|
|
|
|
|
|
|
|
|
|

Introduction to Spreadsheets
Using Microsoft Excel 97

By Dan Browning
Star Tribune/The McClatchy Company
612-673-4493
dbrowning@startribune.com

Introduction

You'll hear a lot of hype about how computers are changing the nature of reporting. Much of it is self-aggrandizement by the reporters who took the time to learn a few digital stunts, then took it all a little too seriously. But one fundamental fact remains true: The job you do will be limited or enhanced to the degree that you understand public records. These days, that means you must understand computerized records. Why? Because your sources in government, industry and philanthropic organizations do. And more and more often, so does our competition.

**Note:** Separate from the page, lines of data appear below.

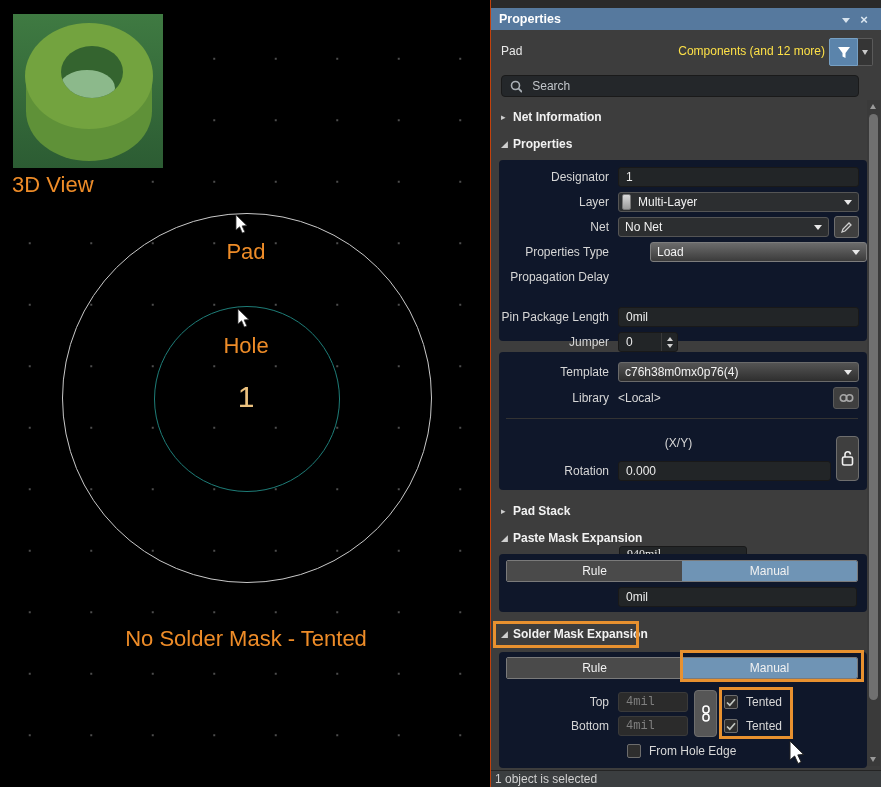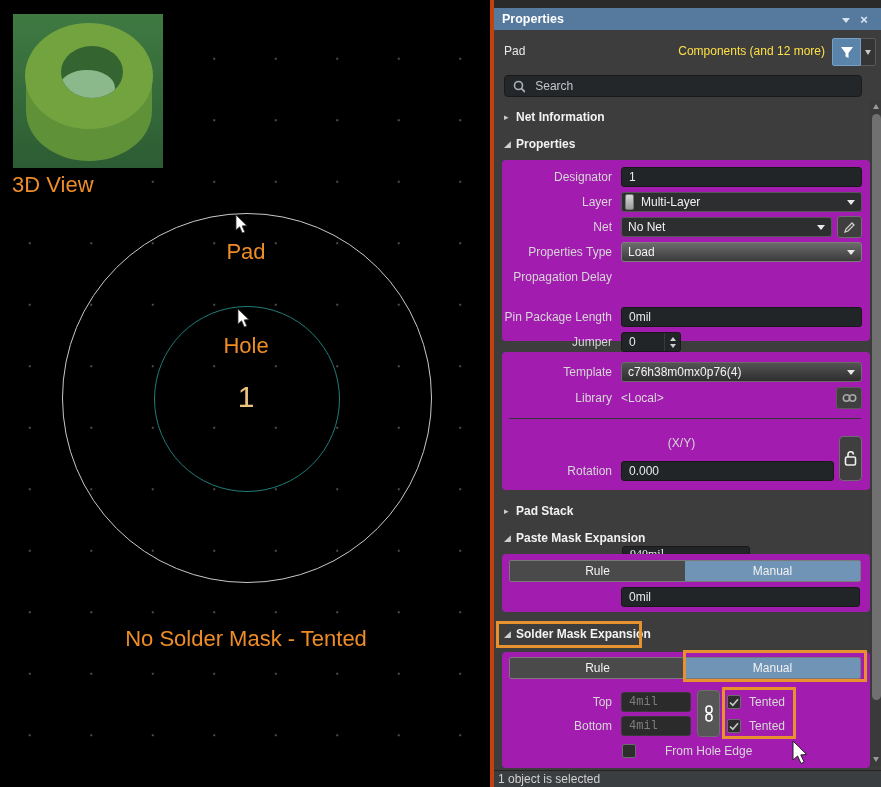"Properties" .panel { border-left: 4px solid #c2410c -> 1px solid #c2410c }
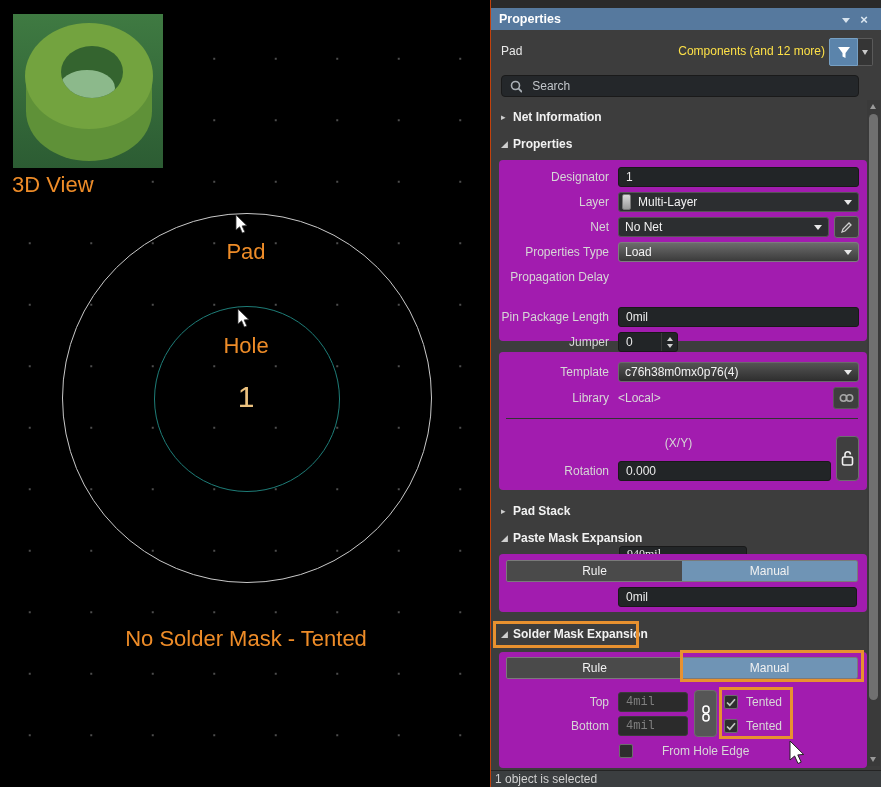"Designator" .group { background: #a21caf -> #0f172a }
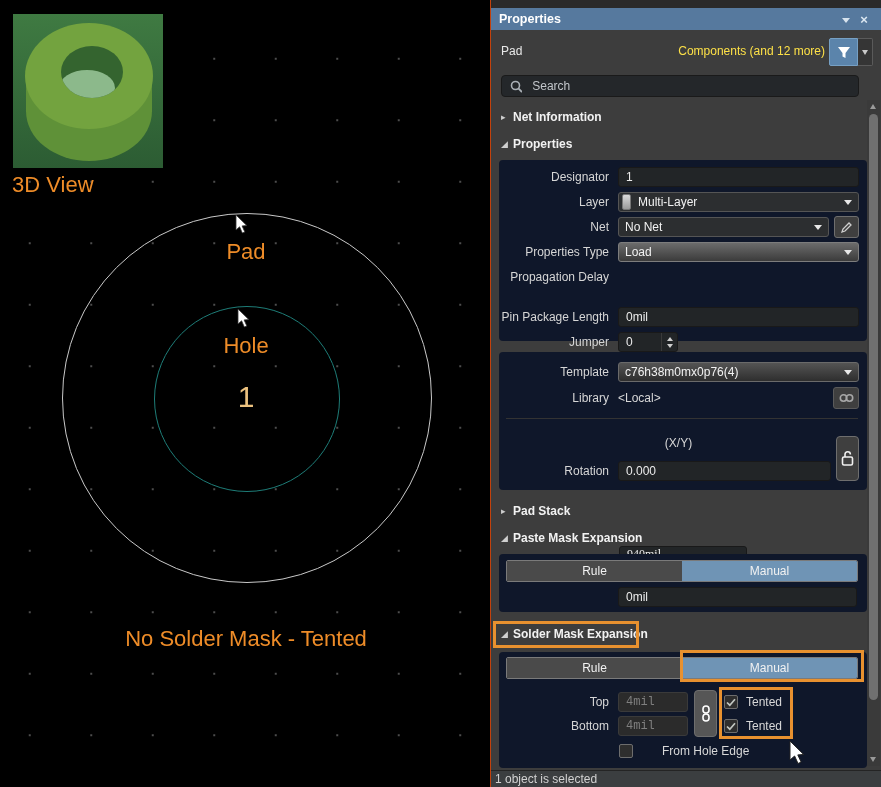"Load" .drop-grad { margin-left: none -> 32px }
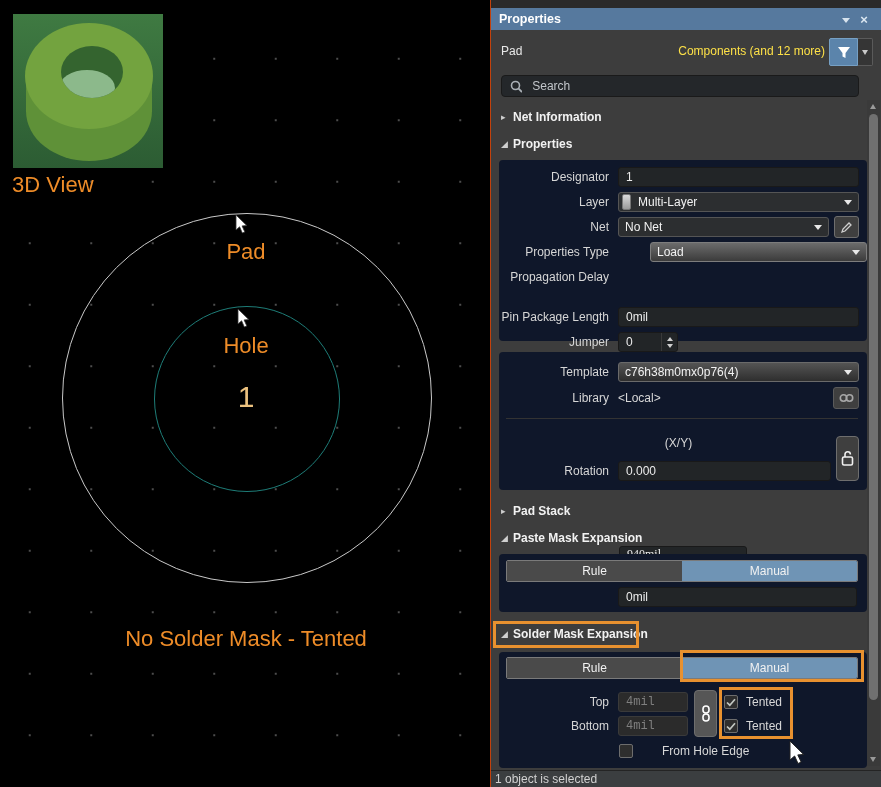"From Hole Edge" div { gap: 21px -> none; left: 120px -> 128px }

One of the most useful tools you can have on your computer is a spreadsheet. Excel, Lotus 1-2-3, QuatroPro, they're all good. Each has its strengths. The Star Tribune has decided Excel will be its preferred spreadsheet program.

In this class, you will learn to use Excel 97 to import data. You also will enter data by hand, edit data and format the display of data. You will learn to use spreadsheets for basic math, averages and percentages. And by the end of the class you should have some idea of how to sort and rank data, and how to use the chart wizard to build basic graphs. We'll also show you how to navigate the Help file. Each of you will get copies of the data we're using today. Use this written guide to go back over what you do in class and reinforce the lessons.

The Interface

First, let's take a look at the interface. When you open Excel by double-clicking on the icon, you get a document that says Microsoft Excel — Book 1. That tells you you're working in a blank "workbook," which has several blank pages, or "worksheets". At the bottom of the screen you'll see the worksheets indicated by tabs labeled "Sheet 1", etc. At the top of the screen you'll see a menu bar with these command words in it: File, Edit, View, Insert, Format, Tools, Data, Window, Help. Beneath the menu bar is a "toolbar" with a bunch of buttons. Those buttons perform certain "macro" functions that are also found in the drop-down menu bar at the top of the screen. Don't worry about the terminology for the interface; it takes time to sink in.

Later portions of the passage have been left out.